La filature d’une victime d’un accident de la circulation, organisée sur la voie publique ou dans des lieux ouverts au public, sans provocation aucune à s'y rendre, et relative aux seules mobilités et autonomie de cette personne, constitue une atteinte à sa vie privée proportionnée au regard de la nécessaire et légitime préservation des droits de l’assureur et aux intérêts de la collectivité des assurés
La première chambre civile de la Cour de cassation semble rendre une solution assez novatrice concernant les moyens de preuve utilisables par un assureur.
En l’espèce, la victime d’un accident de la route a été indemnisée du fait d’un syndrome frontal important et de séquelles psychiatriques (incapacité permanente partielle de travail [IPP] évaluée à 66%).
Quelques années plus tard, estimant que son état de santé s’est aggravé, elle saisit le juge des référés afin d’obtenir la désignation d’un expert.
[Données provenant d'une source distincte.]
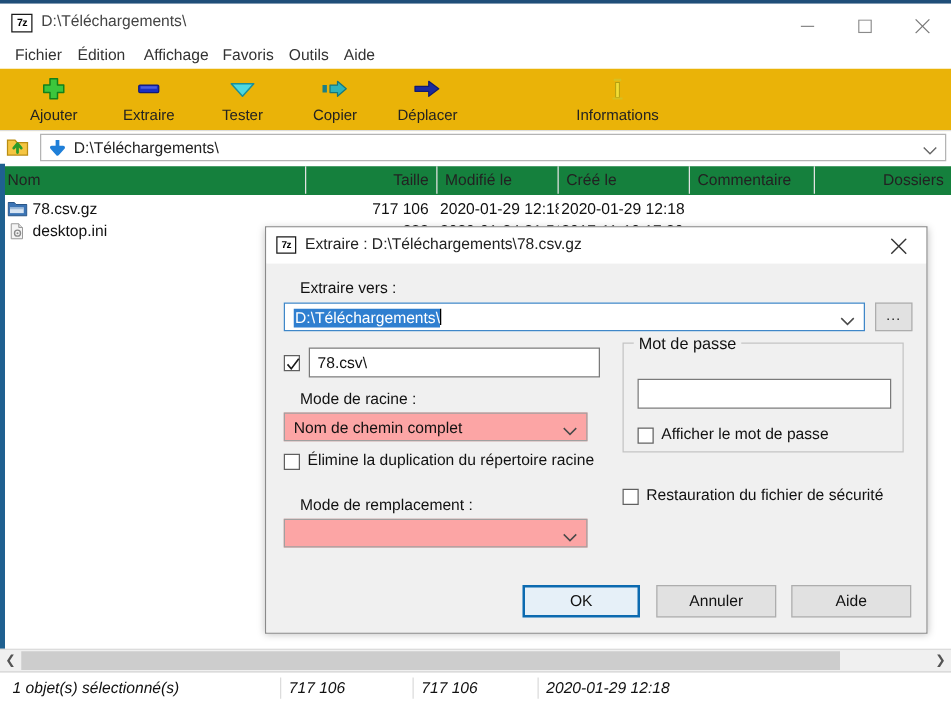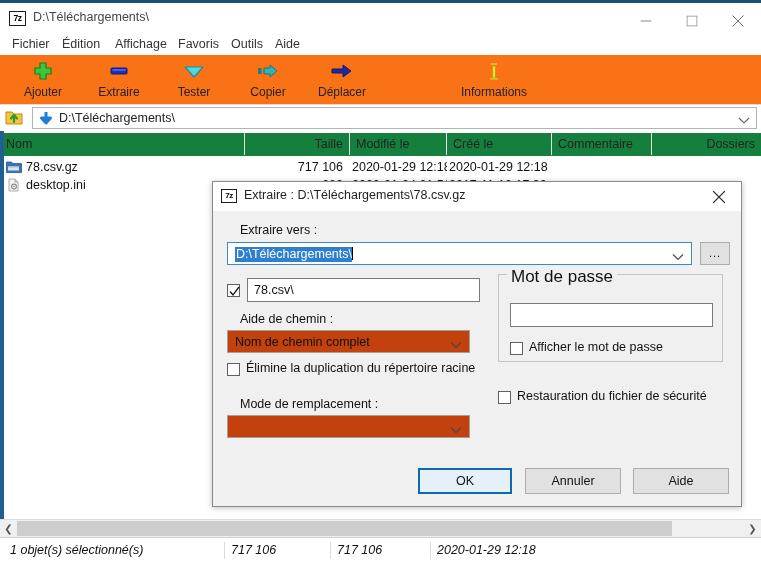--- a/index.html
+++ b/index.html
@@ -91,7 +91,7 @@
     position: absolute;
     left: 0; top: 55px;
     width: 761px; height: 49px;
-    background: #f97316;
+    background: #eab308;
     border-bottom: 1px solid #dcdcdc;
   }
   .tb-btn {

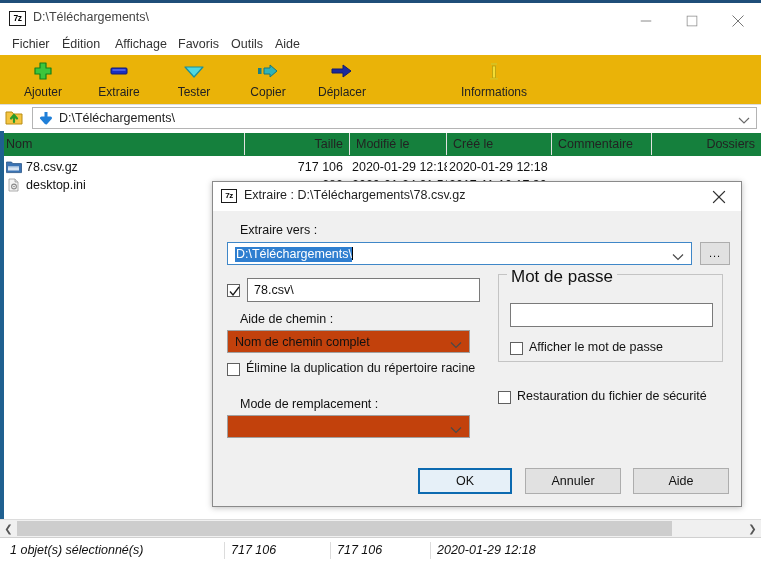--- a/index.html
+++ b/index.html
@@ -394,7 +394,7 @@
     top: -8px; left: 8px;
     background: #f0f0f0;
     padding: 0 4px;
-    font-size: 17px;
+    font-size: 13px;
     color: #111111;
     white-space: nowrap;
   }

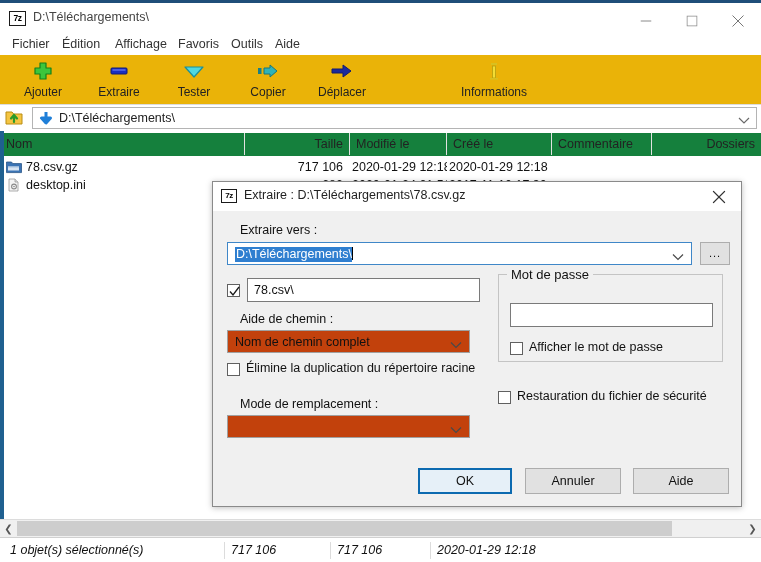--- a/index.html
+++ b/index.html
@@ -632,7 +632,7 @@
         <div class="tv">78.csv\</div>
       </div>
 
-      <div class="lbl" style="left:14px; top:101px">Aide de chemin :</div>
+      <div class="lbl" style="left:14px; top:101px">Mode de racine :</div>
       <div class="combo" style="left:14px; top:119px; width:243px; height:23px">
         <div class="cv">Nom de chemin complet</div>
         <div class="carrow">

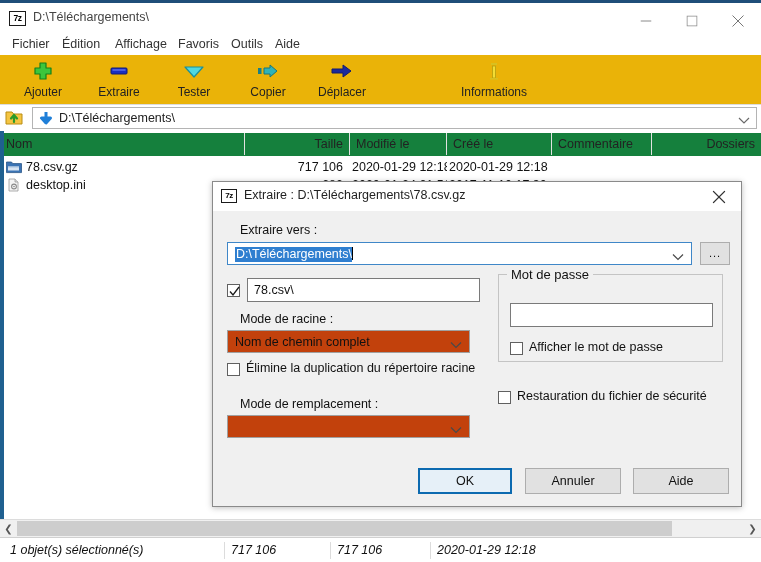--- a/index.html
+++ b/index.html
@@ -321,7 +321,7 @@
   .combo {
     position: absolute;
     box-sizing: border-box;
-    background: #c2410c;
+    background: #fca5a5;
     border: 1px solid #a0a0a0;
     font-size: 12.5px;
     color: #111111;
Ce dernier conclut à l’assistance définitive d’une tierce personne dans tous les actes de la vie courante, notamment les repas et les sorties, compte tenu de l’absence d’espoir d’une évolution positive au plan de l’autonomie.
La personne responsable de l’accident et son assureur contestent alors ces conclusions et font procéder, par un enquêteur privé assisté en partie par un huissier, à une filature de la victime pendant trois jours lors de ses déplacements en dehors de son domicile, sur la voie publique ou dans des lieux ouverts au public et sans stratagème.
Il s’avère que les constatations faites au cours de la filature viennent contredire le dernier rapport d’expertise : la victime y conduit seule son véhicule, accompagne des enfants à l’école, effectue des achats, assiste à des jeux de boules, s’attable au café et converse avec des consommateurs.
La cour d’appel déboute donc la victime de sa demande. Cette dernière forme un pourvoi en cassation fondé sur un moyen unique, estimant que la cour d’appel a privé de base légale son arrêt au regard des articles
9 du Code civil,
9 du Code de procédure civile et
8 de la Convention européenne de sauvegarde des droits de l’homme et des libertés fondamentales.
La Cour suprême doit ainsi se prononcer sur la validité du procédé de filature portant nécessairement atteinte à la vie privée de la personne suivie et filmée.
Elle rejette le pourvoi au motif que la filature effectuée sur la voie publique sans aucune provocation, relative aux seules mobilités et autonomie de la victime n’était pas « disproportionnée au regard de la nécessaire et légitime préservation des droits de l’assureur et des intérêts de la collectivité ».
Cet arrêt, promis à de nombreux commentaires, constitue une brèche ouverte aux assureurs qui pourront ainsi remettre en cause les rapports médicaux autrement que par une contre-expertise, mais à la double condition énoncée par la Haute cour :
– que la filature soit effectuée sur la voie publique ou dans les lieux ouverts au public, sans aucune provocation ;
– que la filature se cantonne à la mobilité et à l’autonomie de la personne suivie.
Sous cette réserve, et afin de préserver leurs droits
et les intérêts de la collectivité des assurés, les compagnies d’assurance peuvent désormais procéder à la filature de prétendues victimes.